Магдалена быстро умыла лицо холодной водой и почувствовала себя немного лучше. Потом отворила дверь. У порога стоял стражник Андреас с алебардой и беспокойно таращился в вырез ее платья.

– Сколько раз вам повторять, что мой отец живет теперь в домике у пруда? – вскинулась Магдалена на стражника и махнула рукой через плечо. Она до сих пор чувствовала себя неважно.

– Э… знаю, госпожа знахарка, – ответил Андреас. – Но раз он не открывает, то…

– То его там, наверное, нет, – перебила его Магдалена. – Может, он в тюрьме, наводит там порядок или убирает грязь с улиц… Глаза немного разуйте.

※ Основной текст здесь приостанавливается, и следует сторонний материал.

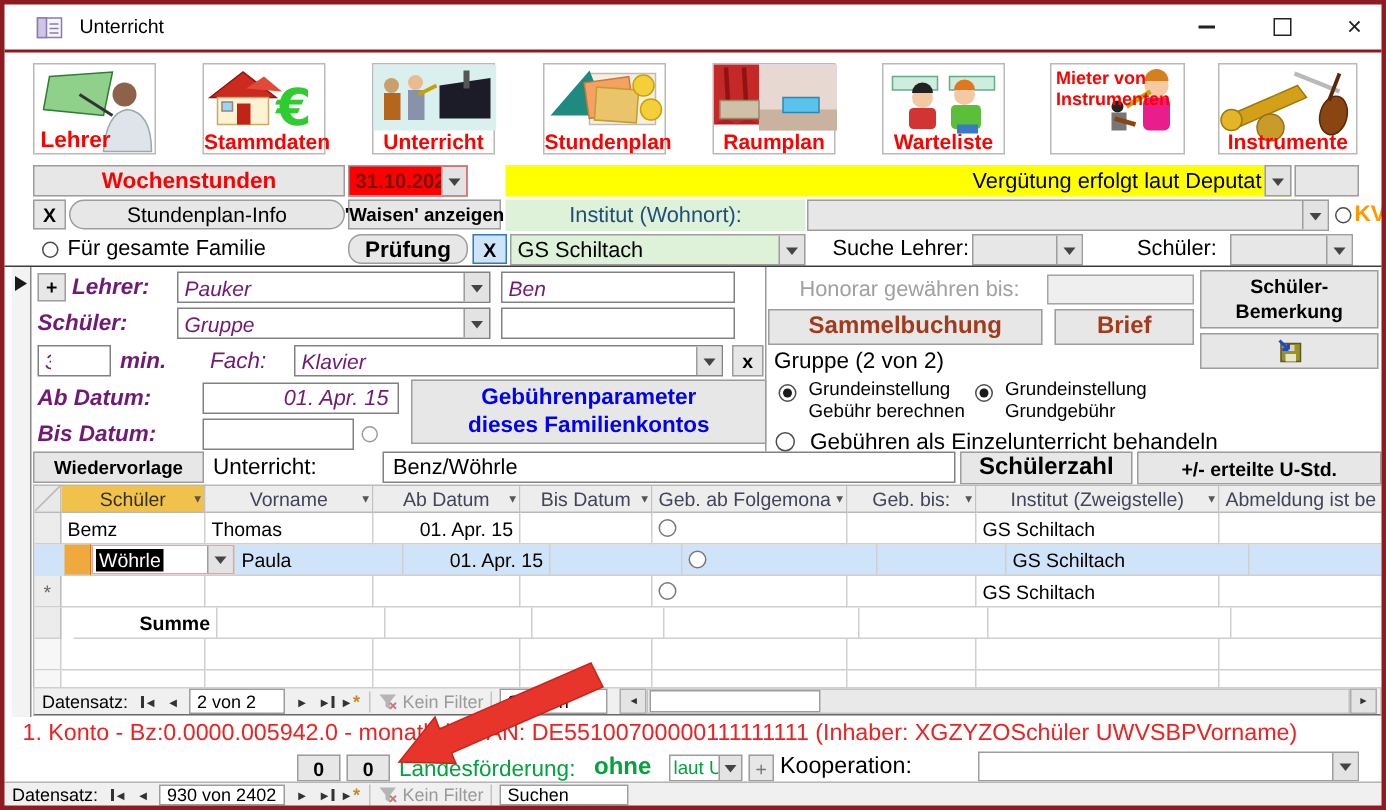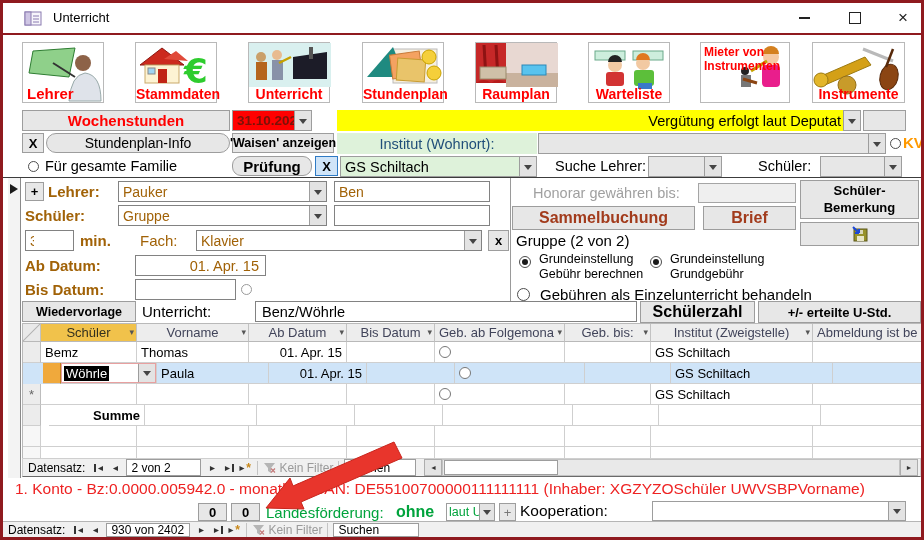--- a/index.html
+++ b/index.html
@@ -7,21 +7,21 @@
   .frame{position:absolute;inset:0;border:3px solid #8f1a1f;pointer-events:none;z-index:55;}
   .abs{position:absolute;box-sizing:border-box;}
   .lbl{position:absolute;white-space:nowrap;font-size:14.5px;}
   .btn{position:absolute;box-sizing:border-box;background:#e7e7e7;border:1px solid #9d9d9d;display:flex;align-items:center;justify-content:center;font-size:13px;white-space:nowrap;}
   .box{position:absolute;box-sizing:border-box;background:#fff;border:1px solid #828282;display:flex;align-items:center;overflow:hidden;}
   .combo .cval{flex:1;padding:0 4px;overflow:hidden;white-space:nowrap;}
   .dd{width:16px;align-self:stretch;background:#e3e3e3;border-left:1px solid #9d9d9d;display:flex;align-items:center;justify-content:center;flex:none;}
   .dd::after{content:"";width:0;height:0;border:4px solid transparent;border-top:5px solid #444;margin-top:5px;}
   .radio{position:absolute;box-sizing:border-box;width:11px;height:11px;border:1px solid #4d4d4d;border-radius:50%;background:#fff;}
   .radio.sel::after{content:"";position:absolute;inset:2px;background:#1a1a1a;border-radius:50%;}
-  .blue{color:#a16207;}
+  .blue{color:#701a75;font-style:italic;}
   .bold{font-weight:bold;}
   .tb-btn{position:absolute;top:42px;height:61px;background:#fff;border:1px solid #b9b9b9;box-sizing:border-box;}
   .tb-lab{position:absolute;left:0;right:0;bottom:0;text-align:center;font-weight:bold;color:#ff0000;font-size:14px;}
   .navbar{position:absolute;box-sizing:border-box;background:#f0f0f0;display:flex;align-items:center;font-size:12px;}
   .navb{display:inline-flex;align-items:center;justify-content:center;height:16px;min-width:16px;font-size:8.5px;color:#333;}
   .navbar .bar{display:inline-block;width:2px;height:8px;background:#333;}
   .posbox{box-sizing:border-box;background:#fff;border:1px solid #9d9d9d;height:17px;display:inline-flex;align-items:center;padding:0 4px;font-size:12px;}
   .gray{color:#9a9a9a;}
   .vsep{display:inline-block;width:1px;height:14px;background:#c4c4c4;margin:0 5px;}
   
@@ -244,20 +244,24 @@
       <span class="dd"></span>
   </div>
   <div class="btn bold" style="left:488px;top:230px;width:21px;height:21px;">
       <span>x</span>
     </div>
 
   <span class="lbl bold blue" style="left:25px;top:257px;font-size:15px;">Ab Datum:</span>
   <div class="box" style="left:135px;top:255px;width:131px;height:21px;justify-content:flex-end;">
       <span class="blue" style="font-size:14.5px;padding-right:6px;">01. Apr. 15</span>
     </div>
+  <div class="btn bold" style="left:274px;top:253px;width:237px;height:43px;flex-direction:column;color:#0000f2;font-size:15px;line-height:1.25;">
+    <span>Gebührenparameter</span>
+    <span>dieses Familienkontos</span>
+  </div>
   <span class="lbl bold blue" style="left:25px;top:281px;font-size:15px;">Bis Datum:</span>
   <div class="box" style="left:135px;top:279px;width:101px;height:21px;"></div>
   <span class="radio" style="left:241px;top:284px;border-color:#9a9a9a;"></span>
 
   <div class="btn bold" style="left:22px;top:301px;width:114px;height:21px;font-size:12.5px;">
       <span>Wiedervorlage</span>
     </div>
   <span class="lbl" style="left:142px;top:303px;font-size:15px;">Unterricht:</span>
   <div class="box" style="left:255px;top:301px;width:382px;height:21px;">
       <span style="padding:0 6px;font-size:14.5px;">Benz/Wöhrle</span>
@@ -454,21 +458,21 @@
 
   <div class="navbar" style="left:22px;top:458px;width:899px;height:19px;border:1px solid #cfcfcf;border-bottom:1px solid #6a6a6a;padding-left:5px;">
     <span>Datensatz:</span>
     <span class="navb" style="margin-left:6px;">
         <span class="bar"></span>
         <span>◄</span>
       </span>
     <span class="navb">
         <span>◄</span>
       </span>
-    <span class="posbox" style="width:75px;margin:0 3px;">
+    <span class="posbox" style="width:64px;margin:0 3px;">
         <span>2 von 2</span>
       </span>
     <span class="navb">
         <span>►</span>
       </span>
     <span class="navb">
         <span>►</span>
         <span class="bar"></span>
       </span>
     <span class="navb">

– Но вот в домике кто-то громко храпит.

Магдалена вздохнула. Потом накинула платок на плечи и вместе со стражником пересекла сад. Узкая тропинка вела к пруду, где находился домик отца. Испокон веков старшее поколение семьи переселялось сюда, чтобы освободить место для молодых. Стояло солнечное утро, в воздухе уже чувствовалось приближение лета, хоть было еще прохладно. На грядках зеленел лук, источая терпкий аромат.

В прошлом году отец сам решил перебраться к пруду, а большой дом вместе с пристройками оставил Магдалене и ее семье. Однако в свои почти шестьдесят лет Якоб Куизль мог дать фору некоторым сорокалетним и по-прежнему исполнял обязанности городского палача. Но он сам осознавал, что после смерти жены ему требуется не так уж много места. С тех пор Симон с Магдаленой жили в доме палача, куда как более просторном, нежели их жалкая цирюльня в городе.